Nor is it a wonder that this most desperate brigand, certain of the extreme penalty which, by the custom of the ancestors, is due to him, should easily endure these tortures as lighter. But if truly the boy took the potion tempered by my hands, he lives and rests and sleeps, and straightway, when the languid sleep is shaken off, he will return to the lucid day. But if—[whether he has been slain]—if he has been overtaken by death, you are free to seek other causes of his death."
[12] Ad istum modum seniore adorante placuit, et itur confestim magna cum festinatione ad illud sepulchrum quo corpus pueri depositum iacebat. Nemo de curia, de optimatibus nemo ac ne de ipso quidem populo quisquam, qui non illuc curiose confluxerit. Ecce pater, suis ipse manibus coperculo capuli remoto, commodum discusso mortifero sopore surgentem postliminio mortis deprehendit filium eumque complexum artissime, verbis impar praesenti gaudio, producit ad populum.
[12] In this manner, as the elder was adoring, it was agreed, and they go forth immediately with great haste to that sepulchre where the body of the boy lay deposited.
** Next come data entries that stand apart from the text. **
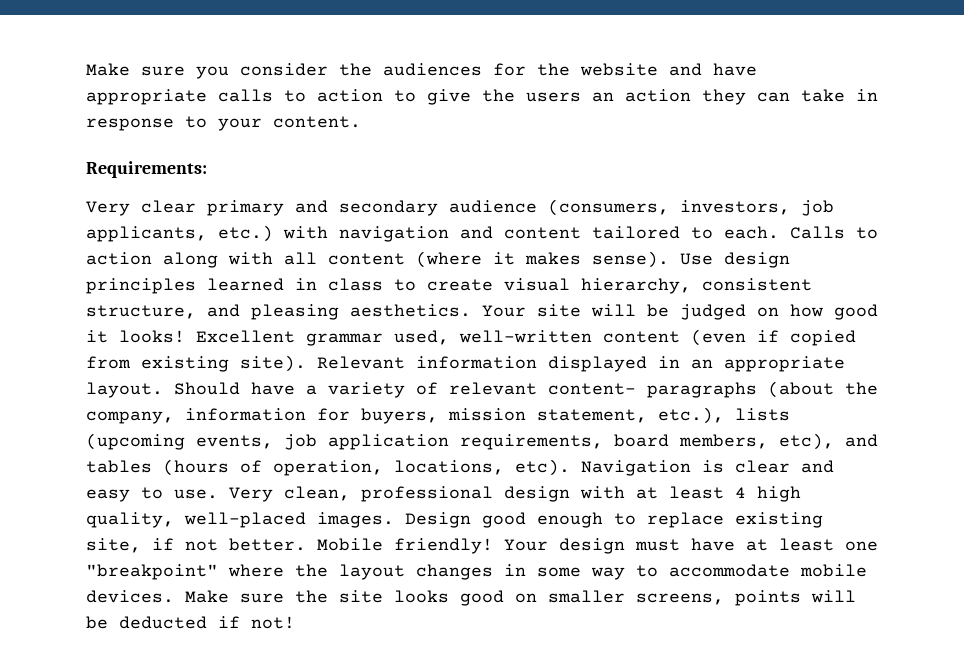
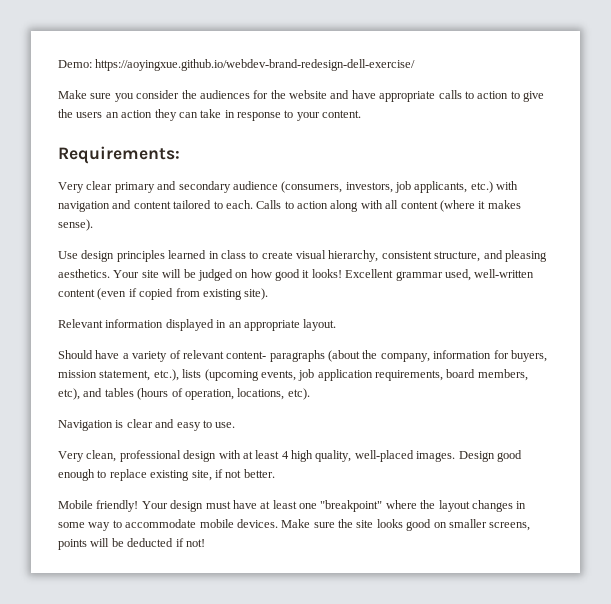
+ Demo: https://aoyingxue.github.io/webdev-brand-redesign-dell-exercise/
- Calls to action along with all content (where it makes sense). Use design principles learned in class to create visual hierarchy, consistent structure, and pleasing aesthetics.
+ Calls to action along with all content (where it makes sense).
+ Use design principles learned in class to create visual hierarchy, consistent structure, and pleasing aesthetics.
- Excellent grammar used, well-written content (even if copied from existing site). Relevant information displayed in an appropriate layout. Should have a variety of relevant content- paragraphs (about the company, information for buyers, mission statement, etc.), lists (upcoming events, job application requirements, board members, etc), and tables (hours of operation, locations, etc). Navigation is clear and easy to use. Very clean, professional design with at least 4 high quality, well-placed images.
+ Excellent grammar used, well-written content (even if copied from existing site).
+ Relevant information displayed in an appropriate layout.
+ Should have a variety of relevant content- paragraphs (about the company, information for buyers, mission statement, etc.), lists (upcoming events, job application requirements, board members, etc), and tables (hours of operation, locations, etc).
+ Navigation is clear and easy to use.
+ Very clean, professional design with at least 4 high quality, well-placed images.
- Design good enough to replace existing site, if not better. Mobile friendly!
+ Design good enough to replace existing site, if not better.
+ Mobile friendly!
There was no one from the curia, none of the optimates, and not even anyone from the people, who did not flock thither eagerly. Behold, the father, having with his own hands removed the lid of the coffin, catches his son, just as, the death-bearing sleep having been shaken off, he was rising by a postliminium from death; and embracing him very tightly, his words unequal to the present joy, he brings him out before the people.
And as he was still bound and shut in by funeral garments, the boy is carried off to judgment. And now, with the crimes of the most wicked slave and the more wicked woman plainly laid open, naked truth comes forth into the midst, and for the stepmother indeed perpetual exile is decreed, but the slave is fastened to the gibbet; and by the consent of all, gold pieces are granted to the good physician, the price of the opportune sleep. And indeed that old man’s famed and fabulous fortune received an outcome condign to divine providence, who in a short moment—nay, in a tiny instant—after the peril of bereavement was suddenly made the father of two youths.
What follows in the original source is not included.